Walter Ray and his wife Gwen have been through more than a year of legal battles after his cows were confiscated. He faced no charges. (Nelson Zandbergen photo)
Beef farmer wins another round with PAWS trying to stick him with foster-farm bill
Farmers Forum staff
PETERBOROUGH — Ontario’s animal police have lost a second legal round in their bid to extract more than $375,000 from a 77-year-old Warsaw-area beef farmer to cover costly animal-boarding fees when 101 of his beef animals were confiscated.
On Jan. 10, an adjudicator reaffirmed that beef farmer Walter Ray does not have to pay for his animal’s boarding fees because he was charged too much and his animals were kept too long before being sold. The 101 cows were held on foster farms for five months before being sold at Hoard’s Station on May 3 but the money — about $60,000 — was withheld from Ray, pending an outcome of the dispute with the animal police.
A group of neighbours rounded up the remaining 73 animals a few days after the 2021 raid on the farm. Those animals were shipped directly to the Hoard’s sale barn, as per the owner’s wishes, fetching $51,000 that he did collect.
Ray was not charged with any offence. There is no allegation that his animals were not in good condition. His animals were simply taken away, and he began receiving large bills for their care.

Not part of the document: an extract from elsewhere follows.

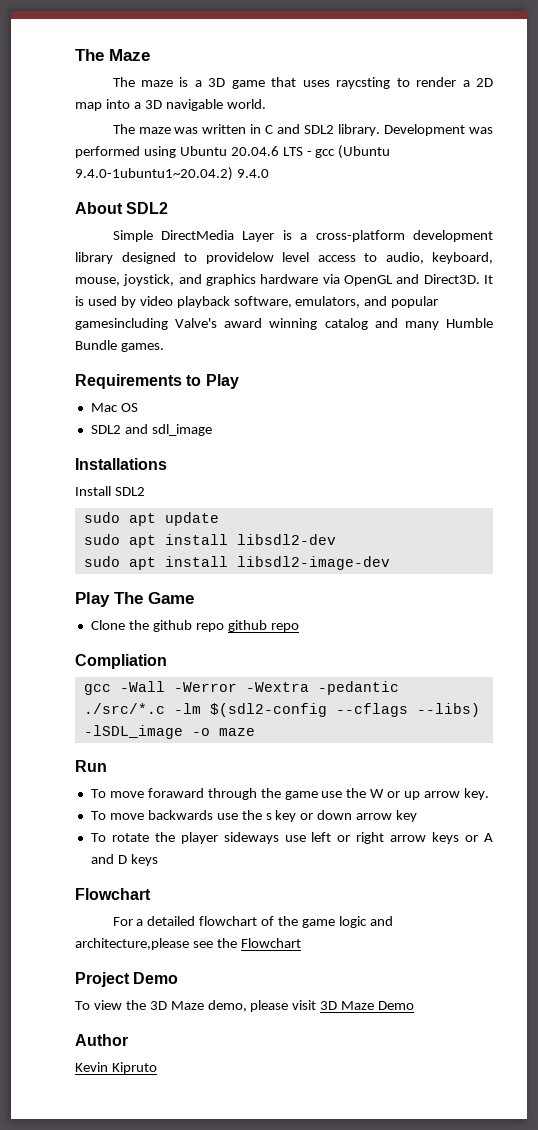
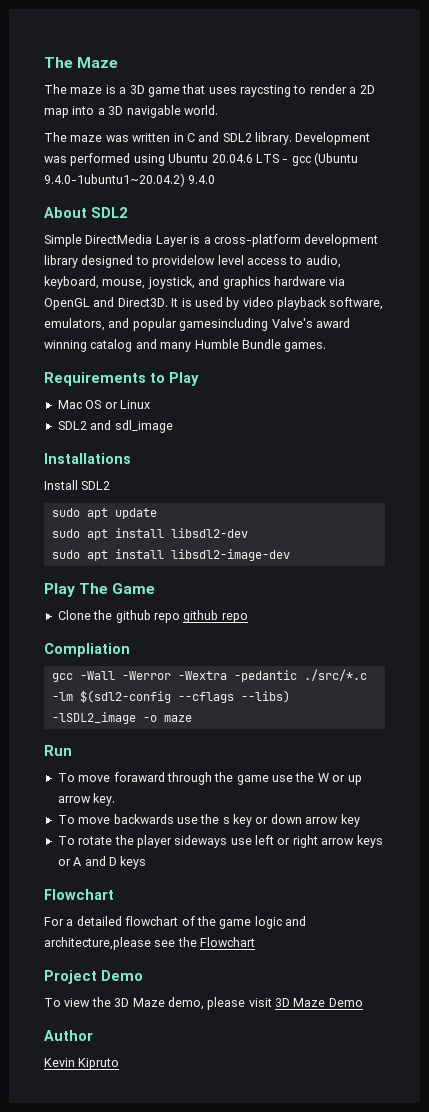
- Mac OS
+ Mac OS or Linux
- gcc -Wall -Werror -Wextra -pedantic ./src/*.c -lm $(sdl2-config --cflags --libs) -lSDL_image -o maze
+ gcc -Wall -Werror -Wextra -pedantic ./src/*.c -lm $(sdl2-config --cflags --libs) -lSDL2_image -o maze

The legal saga began when Provincial Animals Welfare Services (PAWS) took Ray’s Angus-cross beef cattle on Dec. 16, 2021 after he failed to comply with orders to clean up “hazardous debris” on parts of the 200-acre property. Two animals were injured in the chaotic PAWS roundup and had to be put down. A PAWS contractor driving an ATV ended up in a Toronto hospital with serious injuries.
The Animal Care Review Board’s tribunal adjudicator Susan Clarke decided last August that Ray must pay only $14,276 of the $391,196 that PAWS sought from the farmer for holding his healthy beef cattle at expensive foster farms. Clarke noted at the time that she was not convinced the removal of Ray’s cattle was necessary, considering the animal police made six visits to the farm before taking them away.
PAWS appealed the decision but on Jan. 10, Clarke turned them down flat in her latest 20-page ruling. She rejects all claims that she made errors in law.
Ray’s lawyer Bob Scriven described the case as “really important for clarifying the boundaries” that PAWS must follow when seeking costs.
The matter is now likely headed to Ontario Divisional Court. If the province makes that appeal, Scriven told Farmers Forum that he is confident that Ray will prevail again.
He said he would ask the province to immediately agree to the release of Ray’s auction money.
“I wish it was over with,” Ray told Farmers Forum on Jan. 18. “This is craziness, eh?”
John Lunn, who has been helping Walter Ray and his wife, Gwen, through the legal paperwork and communications for over a year, expressed frustration that the province “continues to drag this out … and they keep losing.”
PAWS — and ultimately Ontario taxpayers — are on the hook for the costly foster care bill incurred as a result of the actions of PAWS at the Ray property — unless the province manages to get a reversal.